VANCOUVER — The Embassy (https://theembassyvfx.com) has partnered with Netflix to provide full VFX services - from concept design to on-set supervision – for the streaming platform’s new fantasy drama series, Warrior Nun. Based on the comic series by Ben Dunn, the 10-episode show follows a young woman named Ava, who wakes up in a morgue with inexplicable powers and gets caught up in a battle between good and evil.
The Embassy had previously worked with Netflix on the sci-fi series Lost in Space. The studio is known for its work on sci-fi and action projects, including Iron Man, District 9 and Cowboys & Aliens. For Warrior Nun, the studio tackled a new challenge in bringing to life a whole host of magical elements.
The team at The Embassy worked closely with showrunner Simon Barry (founder and partner of production company RDF, alongside Stephen Hegyes) and Netflix to establish the perfect look for the show. To achieve this, The Embassy took advantage of joining production right from the start to front-load the development of the characters and magic seen in the show.
Winston Helgason, Embassy EP, travelled to Spain for pre-production in February last year to decide which aspects of the show required VFX and which could be achieved practically. Concept design was completed before principal photography, enabling The Embassy’s artists to hit the ground running once they received the first edits. This allowed their artists to maximize their time, finalizing each shot to the platform’s high standard.

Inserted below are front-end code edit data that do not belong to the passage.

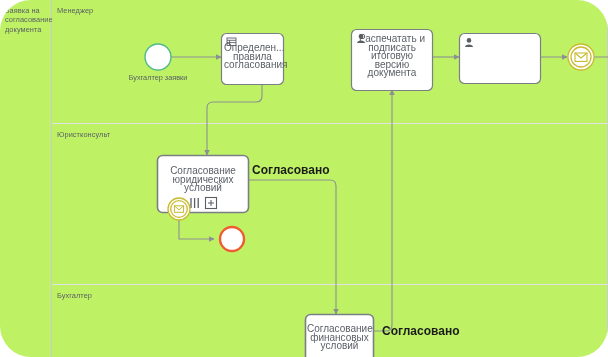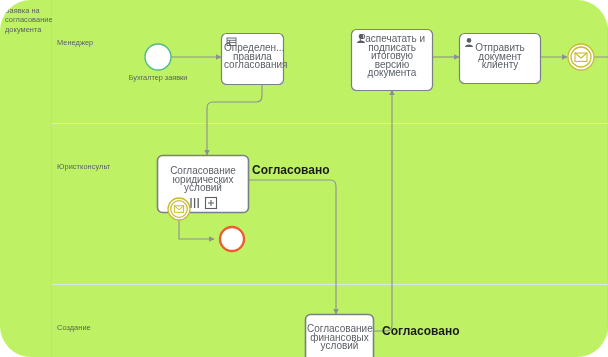--- a/index.html
+++ b/index.html
@@ -46,7 +46,6 @@
     color: #5a5f66;
     font-size: 7.4px;
     left: 57px;
-    margin-top: 32px;
   }
   .task-label {
     position: absolute;

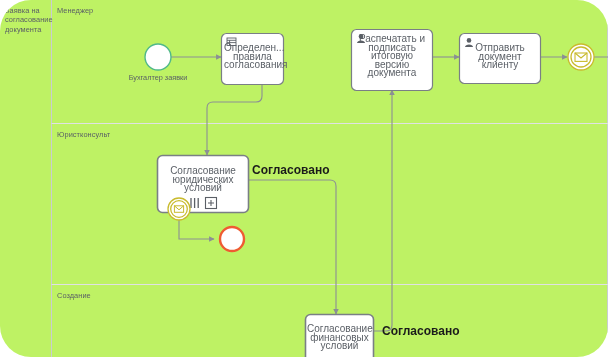--- a/index.html
+++ b/index.html
@@ -198,9 +198,6 @@
 версию
 документа</div>
 
-  <div class="task-label" style="left:462px; top:44px; width:76px;">Отправить
-документ
-клиенту</div>
 
   <div class="task-label" style="left:160px; top:167px; width:86px;">Согласование
 юридических

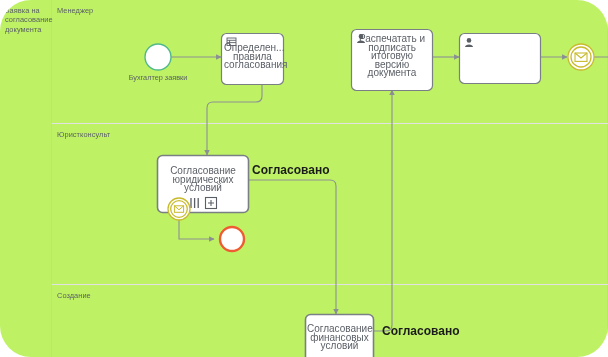--- a/index.html
+++ b/index.html
@@ -184,7 +184,7 @@
 
   <div class="lbl lane-title" style="top:6px;">Менеджер</div>
   <div class="lbl lane-title" style="top:130px;text-align:right;">Юристконсульт</div>
-  <div class="lbl lane-title" style="top:291px;">Создание</div>
+  <div class="lbl lane-title" style="top:291px;">Бухгалтер</div>
 
   <div class="event-label" style="left:113px; top:74px; width:90px;">Бухгалтер заявки</div>
 

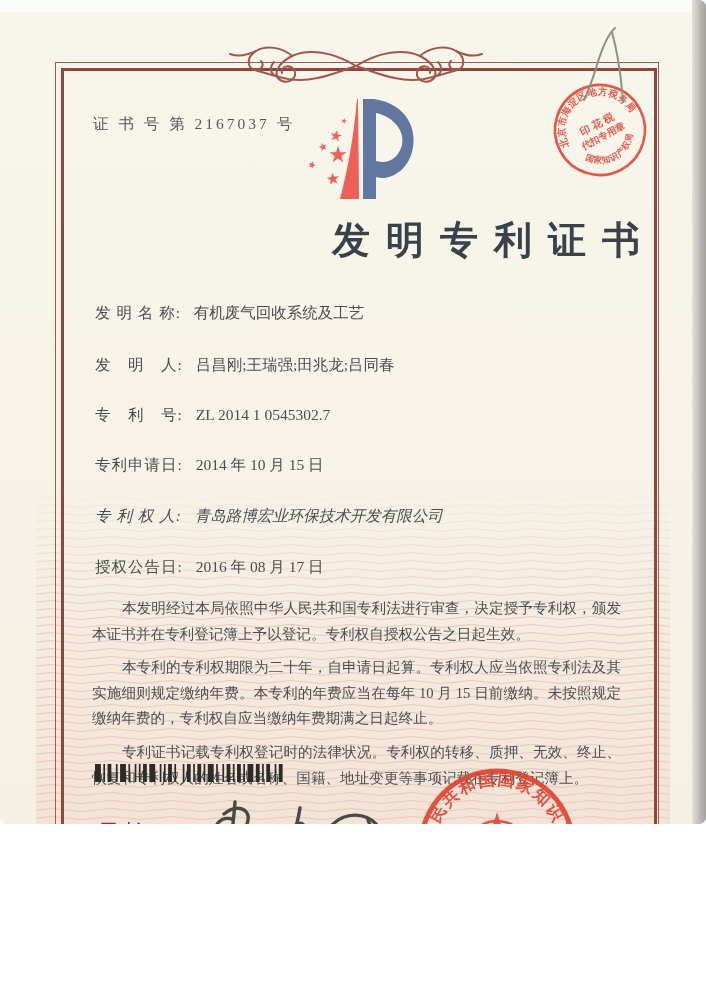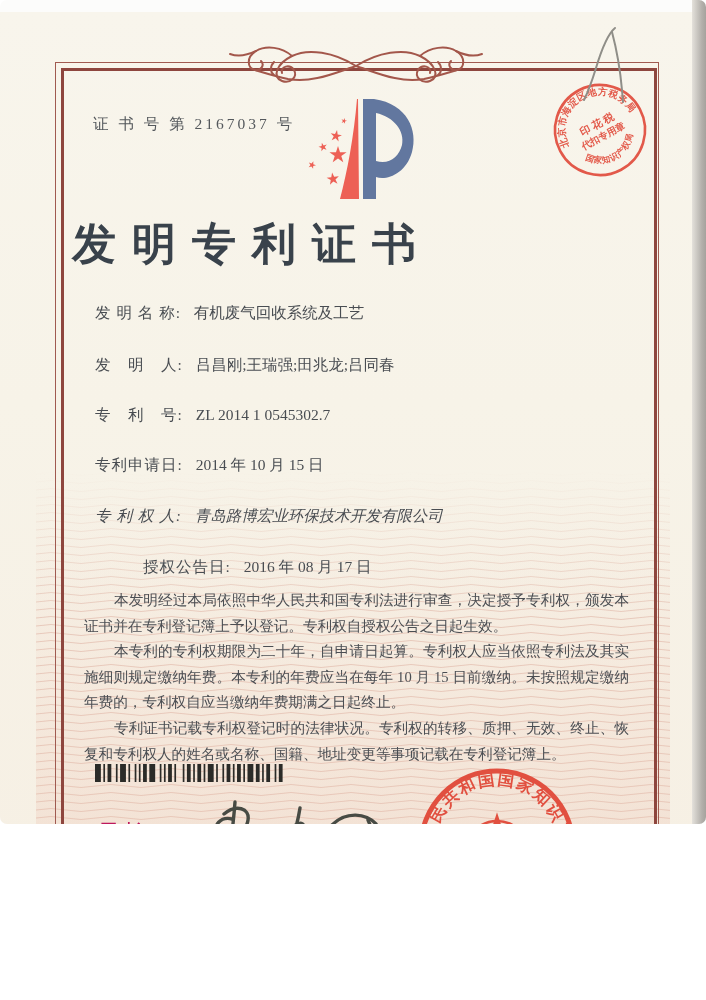--- a/index.html
+++ b/index.html
@@ -29,8 +29,8 @@
 
   .logo{position:absolute;left:295px;top:90px;width:140px;height:120px;}
 
-  .title{position:absolute;left:56px;top:215px;width:600px;text-align:left;
-         font-size:44px;font-weight:600;color:#39424b;letter-spacing:16px;text-indent:16px;}
+  .title{position:absolute;left:56px;top:215px;width:600px;text-align:right;
+         font-size:38px;font-weight:600;color:#39424b;letter-spacing:16px;text-indent:16px;}
 
   .field{position:absolute;left:95px;font-size:15.5px;color:#494d52;white-space:nowrap;}
   .field .lab{letter-spacing:1px;}

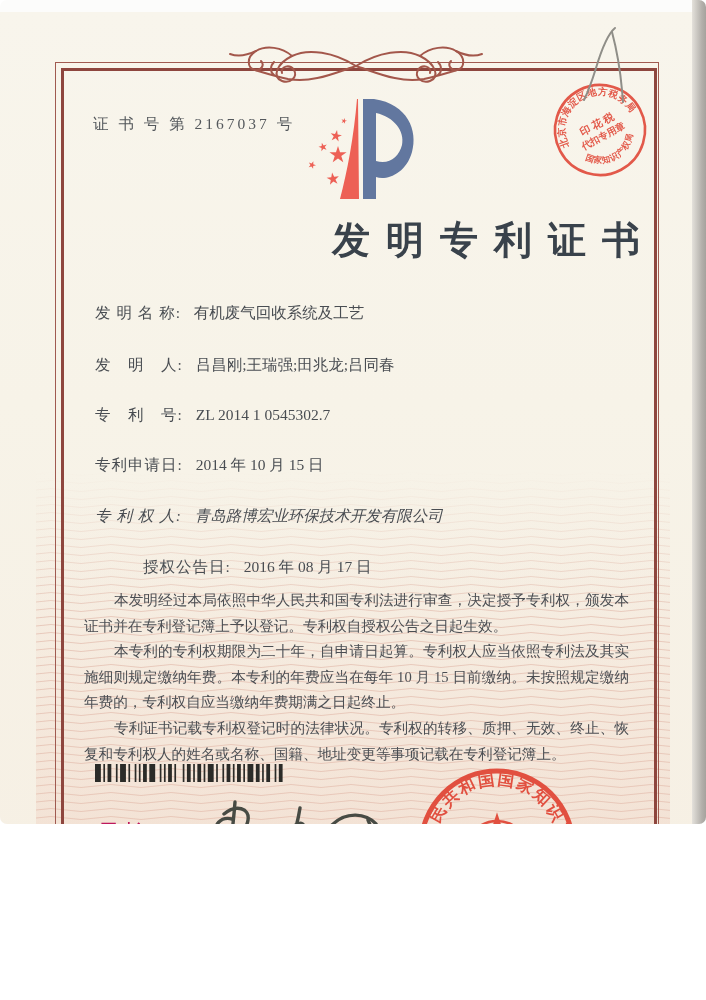--- a/index.html
+++ b/index.html
@@ -35,7 +35,7 @@
   .field{position:absolute;left:95px;font-size:15.5px;color:#494d52;white-space:nowrap;}
   .field .lab{letter-spacing:1px;}
   .field .val{margin-left:9px;}
-  .f0{top:303px;} .f1{top:355px;} .f2{top:405px;} .f3{top:455px;} .f4{top:506px;font-style:italic;} .f5{top:557px;margin-left:48px;}
+  .f0{top:303px;} .f1{top:355px;} .f2{top:405px;} .f3{top:455px;} .f4{top:506px;font-style:italic;} .f5{top:557px;}
 
   .body-text{position:absolute;left:84px;top:588px;width:545px;color:#4b4e53;
          font-size:14.6px;line-height:25.6px;text-align:justify;}

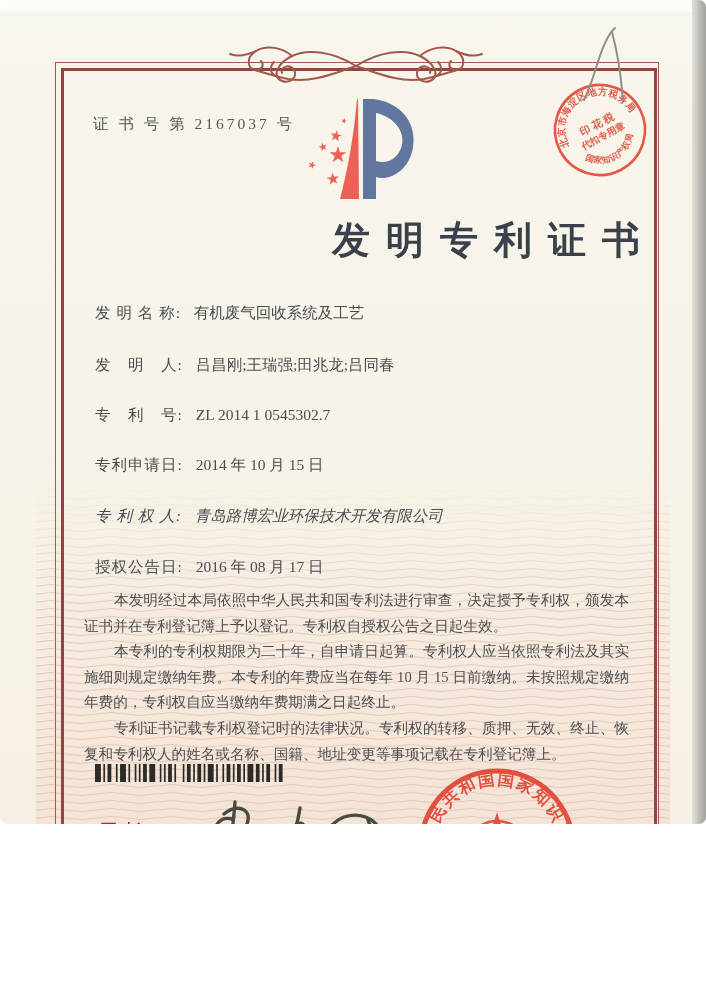--- a/index.html
+++ b/index.html
@@ -39,7 +39,7 @@
 
   .body-text{position:absolute;left:84px;top:588px;width:545px;color:#4b4e53;
          font-size:14.6px;line-height:25.6px;text-align:justify;}
-  .body-text p{margin:0;text-indent:2.05em;}
+  .body-text p{margin:8px;text-indent:2.05em;}
 
   #barcode{position:absolute;left:95px;top:764px;width:188px;height:18px;}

The studio completed almost 700 VFX shots across the series, spending a full five months in Spain with on-set supervisor Neil Impey and on the ground production company Fresco Films. Shooting locations included Antequera (known for its multiple churches), Marbella, Malaga, Cordoba and Seville. They also employed legendary concept artist Carlos Huante (Men in Black, Prometheus, It) to develop the fantastical creatures seen in the show, and collaborated with production designer Barbara Perez-Solero (Spider-Man: Far From Home, Jack Ryan). In addition to the VFX work, The Embassy also completed the show’s main title sequence under the supervision of creative director David Casey and CG supervisor Paul Copeland.
“Our work on Warrior Nun spanned every kind of effect,” notes VFX supervisor Michael Blackbourn. “Demons? Check. Ghosts? Check. Mysterious smoke tendrils? Also check. We healed wounds magically and also inflicted wounds using a myriad of medieval weapons and instruments. Along the way we created a 3D St. Peter’s Square, zoomed into microscopic life, put a camera inside a solid rock, and sent Ava phasing through just about every surface imaginable.”
“The Embassy were not just a vendor but a creative partner, working on creature design and VFX that was crucial not only to the storytelling, but also the larger mythology of Warrior Nun,” adds showrunner Simon Barry. “Winston, Michael, and the whole team are storytellers who love what they do and were fully committed to making the show better. That’s all I could ask for in a creative partnership.”
Post production on the show was impacted by the Coronavirus pandemic, hitting the world as the team were wrapping up work on the final episodes. In order to keep their artists safe and still deliver on schedule, The Embassy invested in remote hardware terminals and a new secure firewall to enable the company’s 50 employees to work remotely and finish in time. The team finalised the last 100 shots for the show remotely.